If you want to get out of town for a day, there’s Tybee Island, just 20 minutes away, where you’ll find excellent eateries, alligators galore to gawp at, and Tybee Island Light Station – the first lighthouse on the southern Atlantic coast.
SAVANNAH: Where to . . .
STAY
* The Mansion on Forsyth Park, 700 Drayton Street. A mansion indeed, it is an odd mix of the sedate and Disney, with 126 exuberantly luxurious guest rooms. It is close to most things you will want to see in Savannah, and has an onsite health club and outdoor pool. Everything about the Mansion is large, lush and comfortable. Rooms cost from $230 (€175) per room per night with continental breakfast. See mansiononforsythpark.com, tel: 001-912-238-5158.
* Planters Inn on Reynolds Square, 29 Abercorn Street. Built around 1890, it was once lived in as a parsonage by John Wesley, but these days it is a stylish 60-room inn. It is nicely placed on Reynolds Square and is close to City Market and the riverfront. The $150 per night includes a Continental breakfast. See PlantersInnSavannah.com, tel: 001-912-232-5678.
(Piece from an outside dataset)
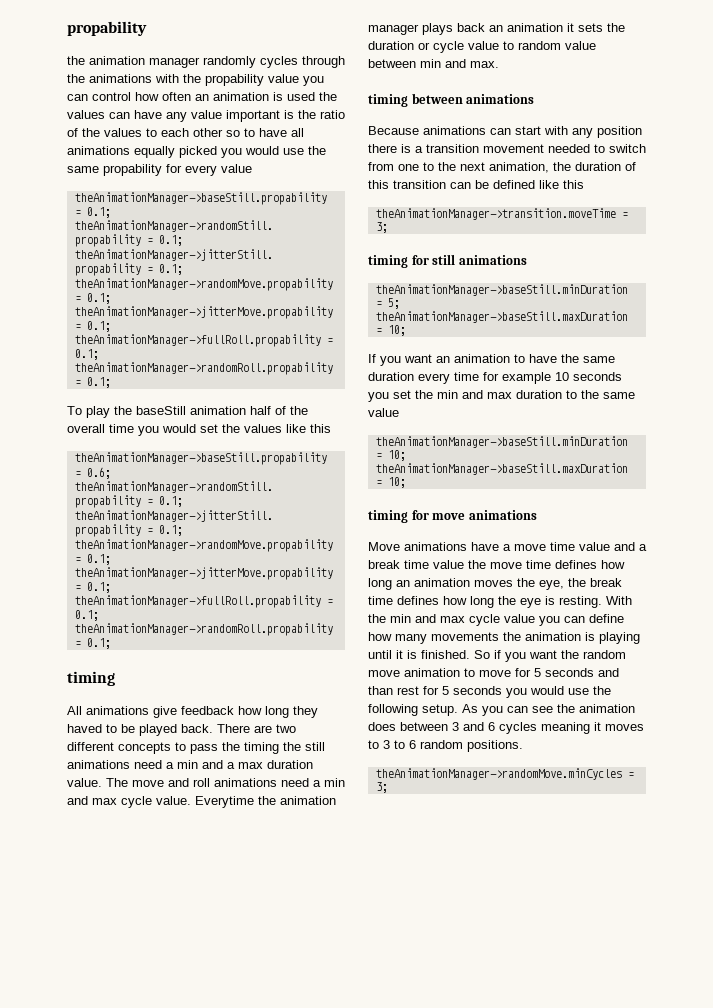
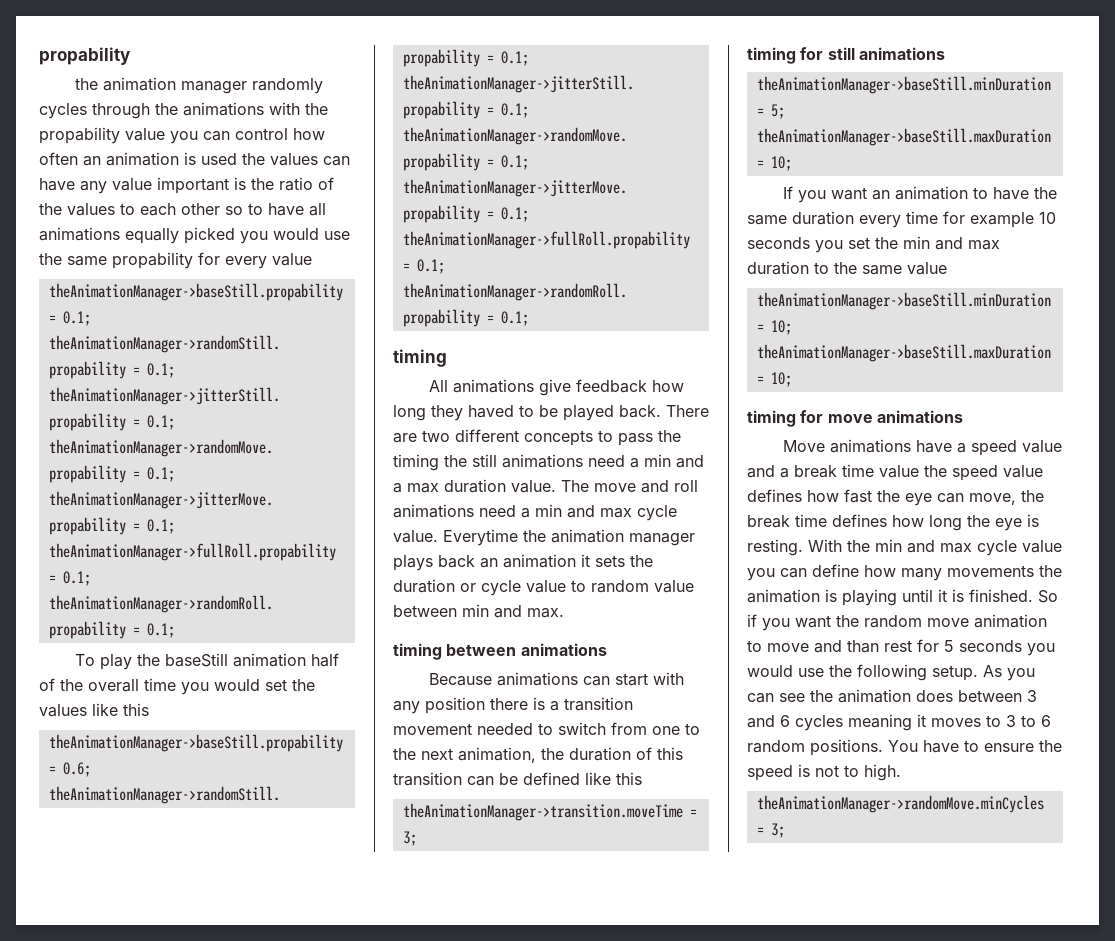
[514,542,575,551] move time -> [970,440,1017,456] speed
[490,560,625,569] [368,578,564,590] move time defines how long an animation moves the eye, -> [952,465,1043,481] [747,489,1016,506] speed value defines how fast the eye can move,
[515,668,594,677] for 5 seconds -> (809, 647) none
(523, 746) none -> [888,740,1062,753] [747,764,901,781] You have to ensure the speed is not to high.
* The Marshall House is at 123 East Broughton Street, the city's main thoroughfare and a lively, arty place lined with many of Savannah's unique shops. The Telfair Museum of Art is close by too. The Marshall House has 68 rooms. Continental breakfast is included in the online price of $90 per room per night. See marshallhouse.com, tel: 001-912--644-7896.
EAT
* Mrs Wilkes's Dining Room, 107 West Jones Street, is a Savannah institution, serving good, traditional southern fare to tables of not less than 10 people; you don't book, just wait outside. There is no ordering either – the food is brought to the table – lots and lots of it, in bowls that are passed around. It's fun and reasonable; lunch is about $20 per person. See mrswilkes.com.
* Alligator Soul, 114 Barnard Street, serves American, Cajun and Creole food, as well as vegetarian. It is a good place to go if you like spicy shrimp and grits. It also does a cheddar cheese/beer soup that is quite special. Booking is advisable. Dinner (without drinks) costs about $45. See alligatorsoul.com.
* Leopold's Ice Cream, 212 Broughton Street, is the place to binge on ice-cream, a foodstuff not taken lightly in Savannah. The ice-cream is made on the premises, one batch at a time. The choice of flavours is enormous and the top-secret recipes have been handed down from the original Leopold brothers. leopoldsicecream.com
HOW TO GET THERE
Aer Lingus has flight to Boston, from where you can connect to Savannah with any number of US airlines. Expect an hour-long stop in Atlanta, Georgia. See aerlingus.com. To get good prices on connecting flights, see travelocity.comand farecompare.com. Alternatively, you could fly from Dublin with Air France. With stops in London and Atlanta, this takes about 21 hours. Prices vary, according to season; online prices start at about €730.